His first Crimean Cannonball post goes up in late September last year with an excerpt from Eliot's "The Hollow Men":

Between the idea
And the reality
Between the motion
And the act
Falls the shadow...

I don't know if Morris pre-wrote all of his posts and let them eke out over a several-month span. It seems unlikely. The farthest ahead I've ever planned was a two-post set over maybe two days. But don't let me fall prey to the intentional fallacy based on my experience--I don't know what he intended to do. Figuring that he didn't pre-plan his entire series on photography, I'll note simply that his choice of epigraph was remarkable.*

A month later, in his third part to the investigation, Morris begins with a line from a conversation with his friend Dennis Purcell:
"Too bad it was a cloudy day. You can't really see any shadows."

Then he tracked down some more experts, always with the experts, to help run his measurements. First, "a shadow expert" (his quotes), Ralph Bouwmeester. I, like Morris, am amazed that there is such a thing. But go Google it. Google is truth, right? This guy had a "hunch" that the cannonballs had been moved from the hill to the road, that OFF came first and ON came second. But that didn't move along the investigation because, as Morris says, Bouwmeester wasn't looking at the shadows, "he was looking for things hidden in the shadows."

Next is Chris Russ, a forensic photography expert.
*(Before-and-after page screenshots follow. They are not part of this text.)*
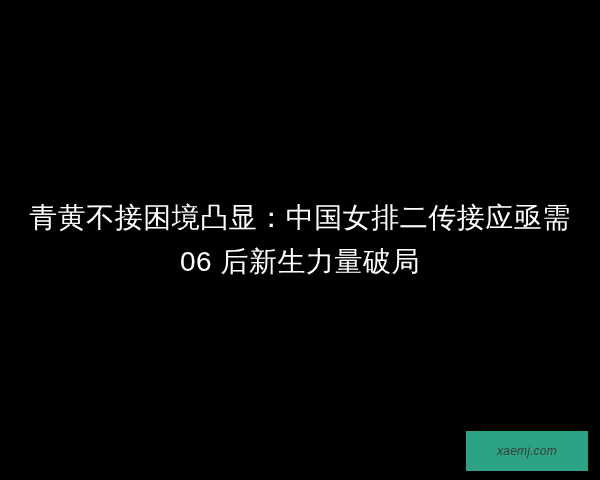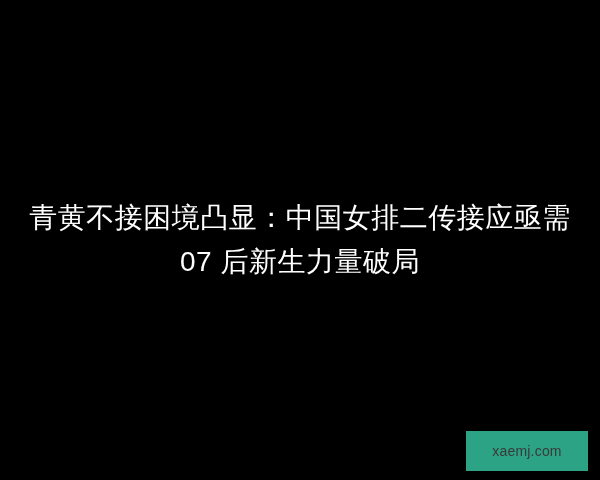--- a/index.html
+++ b/index.html
@@ -106,36 +106,37 @@
     width: 122px;
     height: 40px;
     background: #2ba384;
     display: flex;
     align-items: center;
     justify-content: center;
     box-sizing: border-box;
   }
   .watermark-text {
     color: #3a3a3a;
-    font-size: 14px;
+    font-size: 12px;
     font-weight: 400;
     letter-spacing: 0.2px;
     line-height: 1;
+    font-style: italic;
   }
 </style>
 </head>
 <body>
 
 <div class="canvas">
 
   <div class="bg-gradient"></div>
   <div class="bg-noise"></div>
   <div class="bg-noise-2"></div>
 
   <div class="headline-wrap">
-    <h1 class="headline">青黄不接困境凸显：中国女排二传接应亟需 07 后新生力量破局</h1>
+    <h1 class="headline">青黄不接困境凸显：中国女排二传接应亟需 06 后新生力量破局</h1>
   </div>
 
   <div class="watermark-badge">
     <span class="watermark-text">xaemj.com</span>
   </div>
 
 </div>
 
 </body></html>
Russ gets very excited as he talks to Morris about figuring out this puzzle. But there's a problem with Russ's analysis for Morris, which he calls "an epistemic shadow." What a great phrase. Epistemic shadow. Russ is trying to match contrasts between the two pictures. By examining the contrasts of light on the different cannonballs he thinks he can figure out what time of day the pictures were taken, but his discussion thereafter gets confusing to me. I had to re-read the passage to figure out what this guy was driving at.

The epistemic shadow, which I did get, follows from this: even if he figures out differences in contrast, there are too many variables to consider before one can conclude anything. If the contrast from the cannonballs differs, is it because of clouds, haze, their positions in the valley, their sizes, their textures, "an artifact of how the emulsion was put on the glass-plate, or how it was exposed, developed or printed"? How could you ever tell if the effect was from the sun or from the photographic process? Even if you did figure out the contrast contrast, what would you then know? Beats them. It's an epistemic shadow.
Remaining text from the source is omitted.